[YOUR ASSIGNMENT]
For the entries below, print exactly the lines between the line holding "subtotal: 9075.80 -> 9139.75" and the line holding "balance: 7245.73 -> 5853.76", inclusive, and nothing else.

[Modification records]

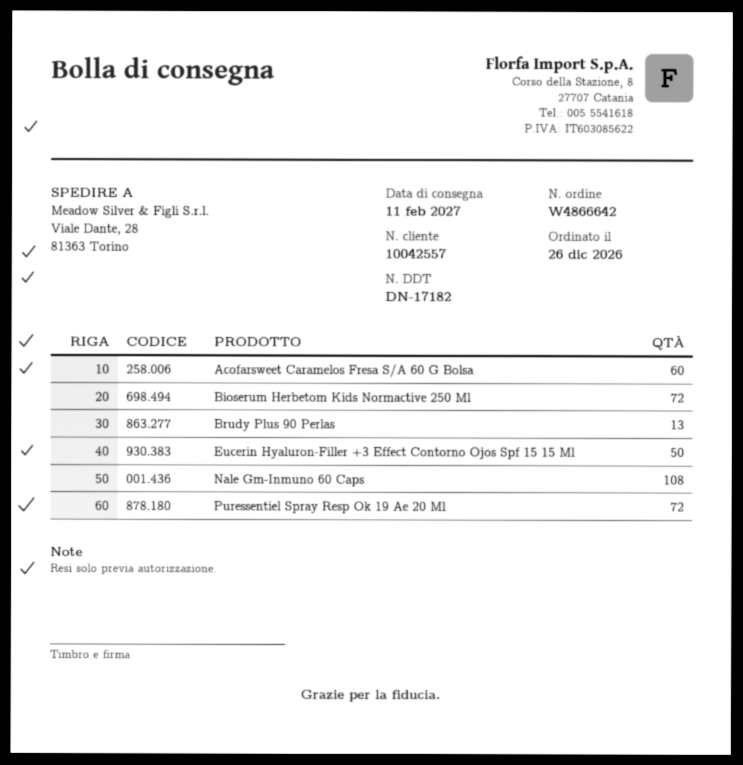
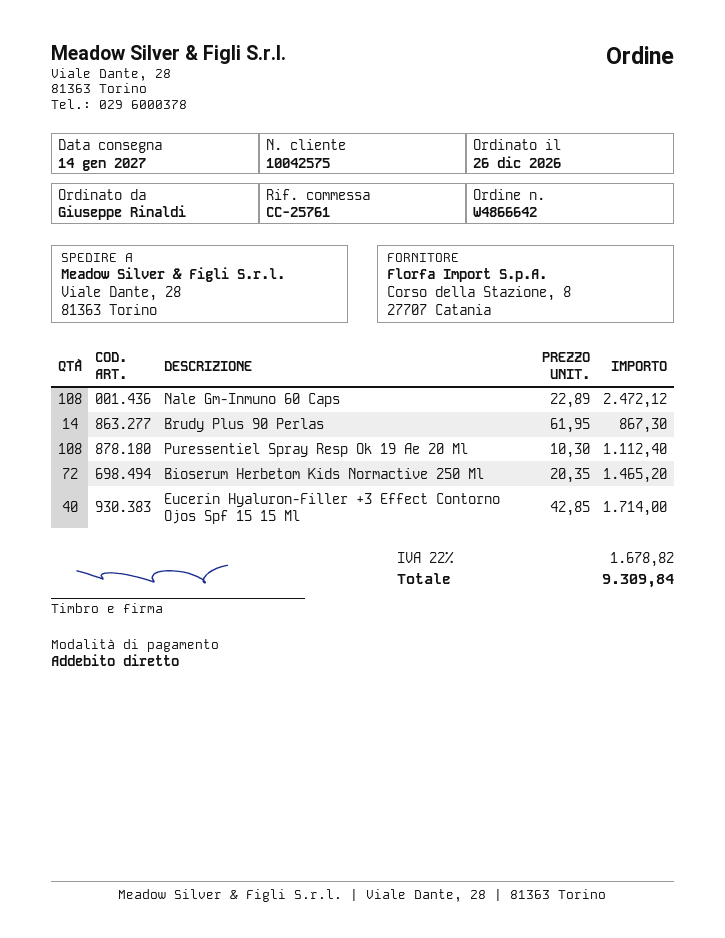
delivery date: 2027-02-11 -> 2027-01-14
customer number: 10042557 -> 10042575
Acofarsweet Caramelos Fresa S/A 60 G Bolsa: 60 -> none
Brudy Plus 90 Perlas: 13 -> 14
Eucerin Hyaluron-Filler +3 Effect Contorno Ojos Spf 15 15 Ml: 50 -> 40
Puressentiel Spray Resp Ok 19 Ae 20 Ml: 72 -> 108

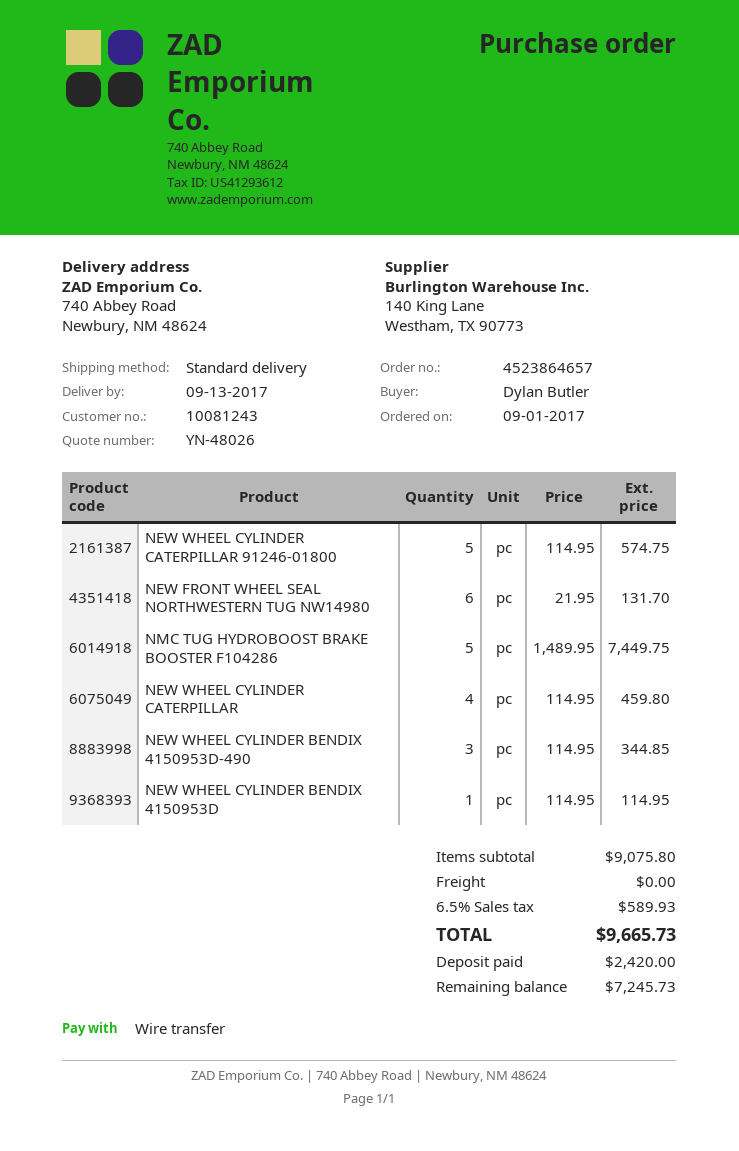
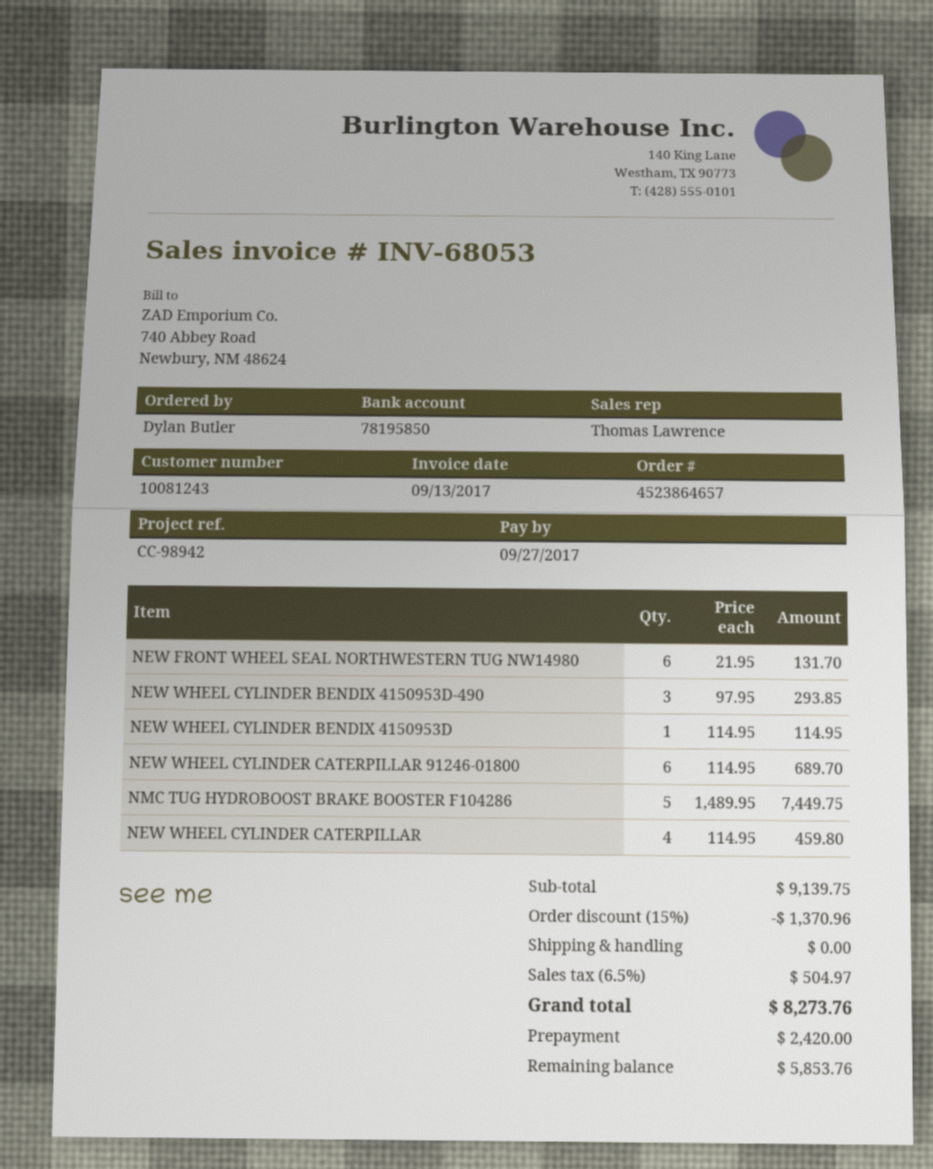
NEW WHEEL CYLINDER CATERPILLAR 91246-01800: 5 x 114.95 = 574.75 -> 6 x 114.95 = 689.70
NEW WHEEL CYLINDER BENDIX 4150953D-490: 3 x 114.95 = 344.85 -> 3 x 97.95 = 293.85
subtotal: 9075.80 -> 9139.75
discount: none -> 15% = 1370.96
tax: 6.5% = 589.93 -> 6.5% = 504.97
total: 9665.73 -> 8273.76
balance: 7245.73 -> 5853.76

* * *

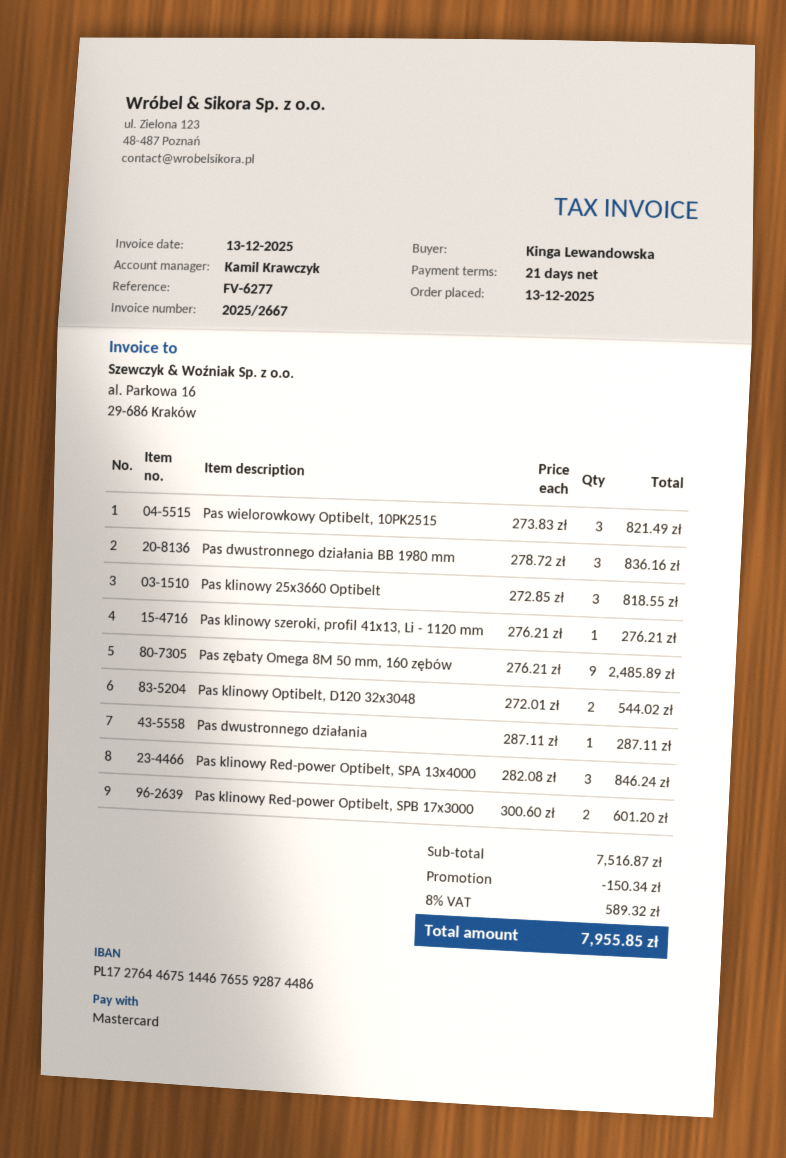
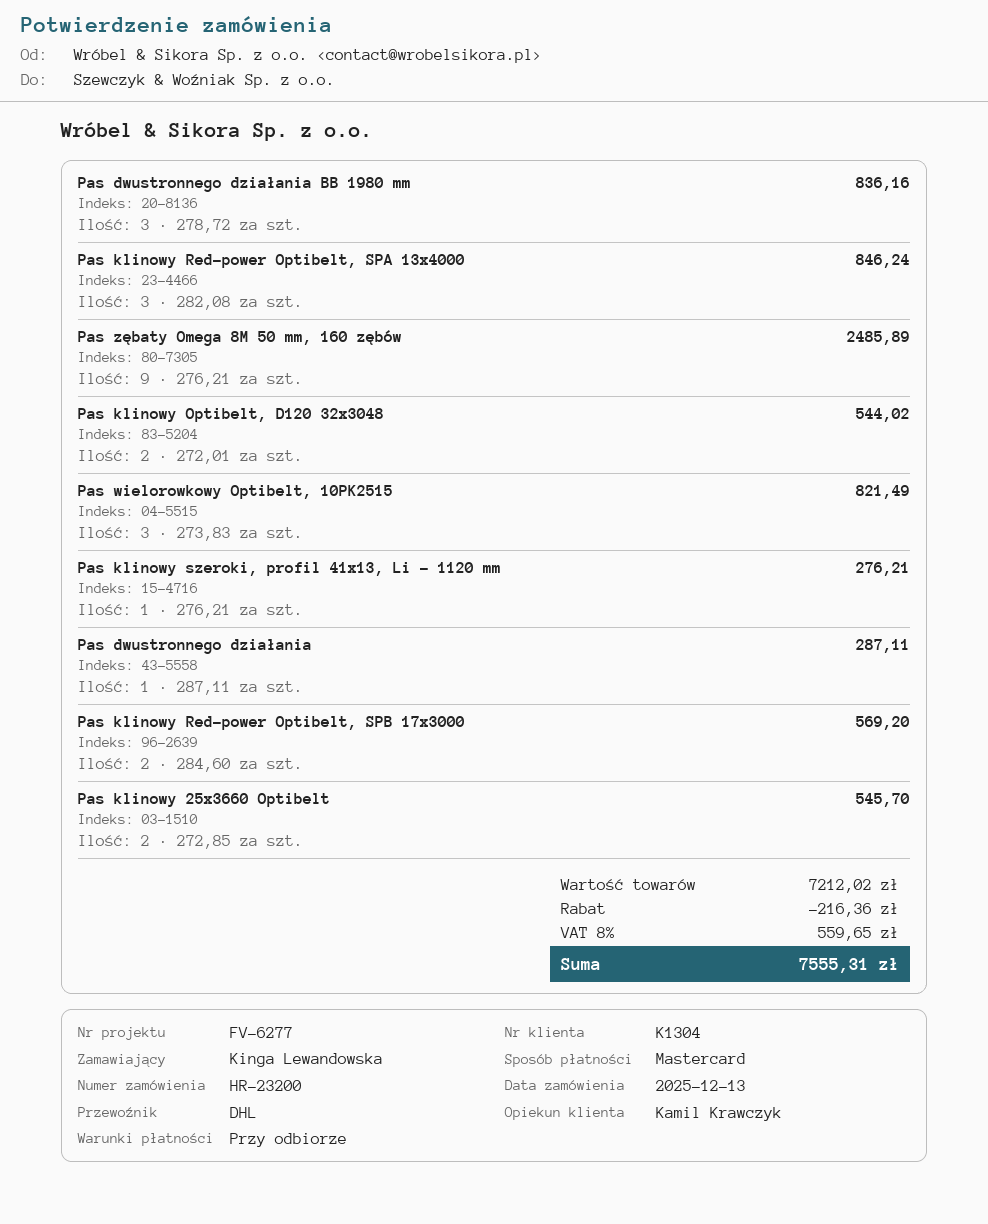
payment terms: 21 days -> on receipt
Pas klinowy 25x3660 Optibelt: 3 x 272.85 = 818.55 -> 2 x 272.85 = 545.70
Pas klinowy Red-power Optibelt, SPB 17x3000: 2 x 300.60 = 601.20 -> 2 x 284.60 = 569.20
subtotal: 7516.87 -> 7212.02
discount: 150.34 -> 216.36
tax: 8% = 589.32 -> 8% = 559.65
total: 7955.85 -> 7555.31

[EXPECTED OUTPUT]
subtotal: 9075.80 -> 9139.75
discount: none -> 15% = 1370.96
tax: 6.5% = 589.93 -> 6.5% = 504.97
total: 9665.73 -> 8273.76
balance: 7245.73 -> 5853.76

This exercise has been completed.